*DATA SECTION*.
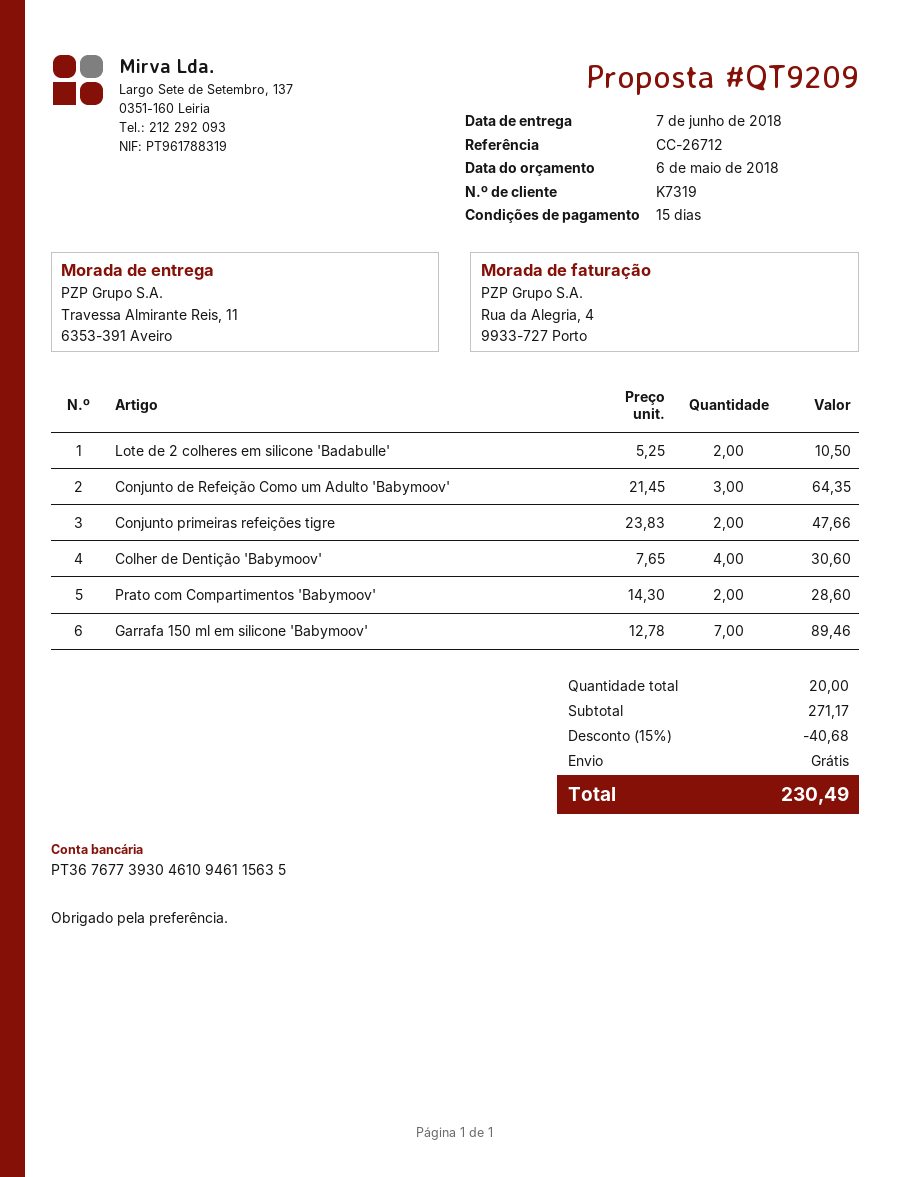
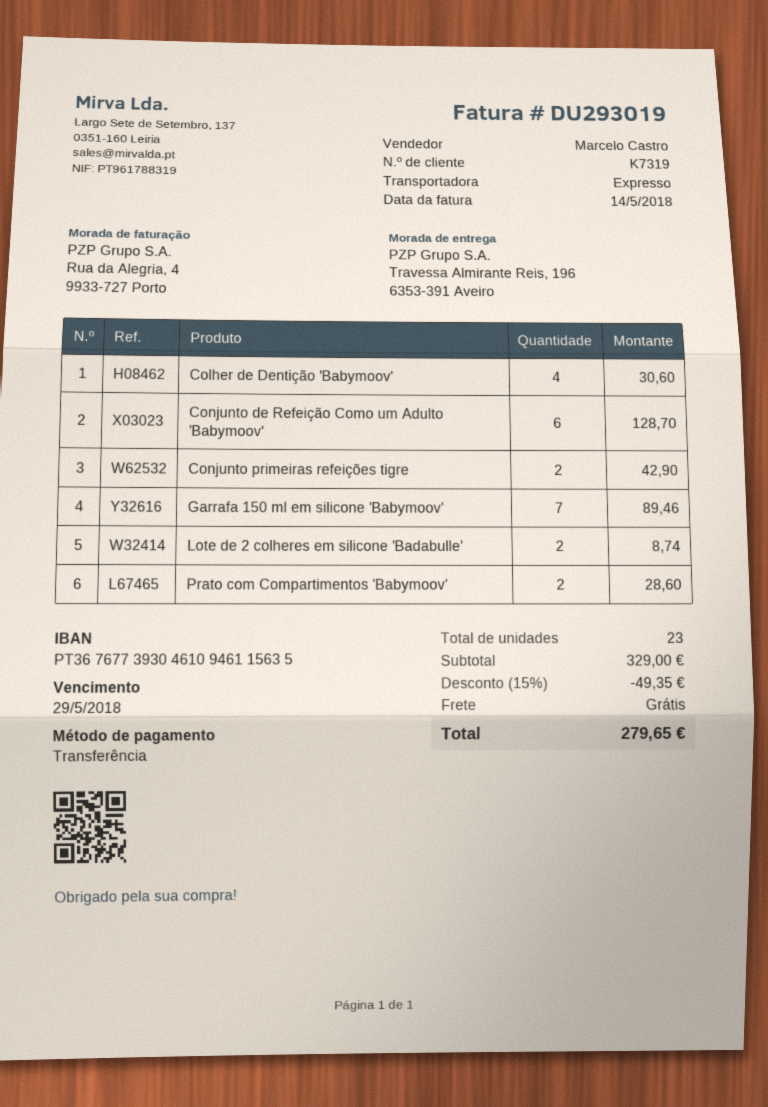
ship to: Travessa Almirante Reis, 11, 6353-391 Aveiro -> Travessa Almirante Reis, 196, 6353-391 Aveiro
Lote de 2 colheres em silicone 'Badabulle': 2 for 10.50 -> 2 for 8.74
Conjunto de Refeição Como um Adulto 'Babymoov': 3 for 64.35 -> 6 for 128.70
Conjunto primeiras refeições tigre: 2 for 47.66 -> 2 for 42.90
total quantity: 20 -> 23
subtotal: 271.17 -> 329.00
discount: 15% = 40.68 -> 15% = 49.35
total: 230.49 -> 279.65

*WORK TO COMPLETE*.
What you return must match, line for line, the data from the line containing "Conjunto de Refeição" to its end, both ends included.

*ANSWER TO THE EXERCISE*.
Conjunto de Refeição Como um Adulto 'Babymoov': 3 for 64.35 -> 6 for 128.70
Conjunto primeiras refeições tigre: 2 for 47.66 -> 2 for 42.90
total quantity: 20 -> 23
subtotal: 271.17 -> 329.00
discount: 15% = 40.68 -> 15% = 49.35
total: 230.49 -> 279.65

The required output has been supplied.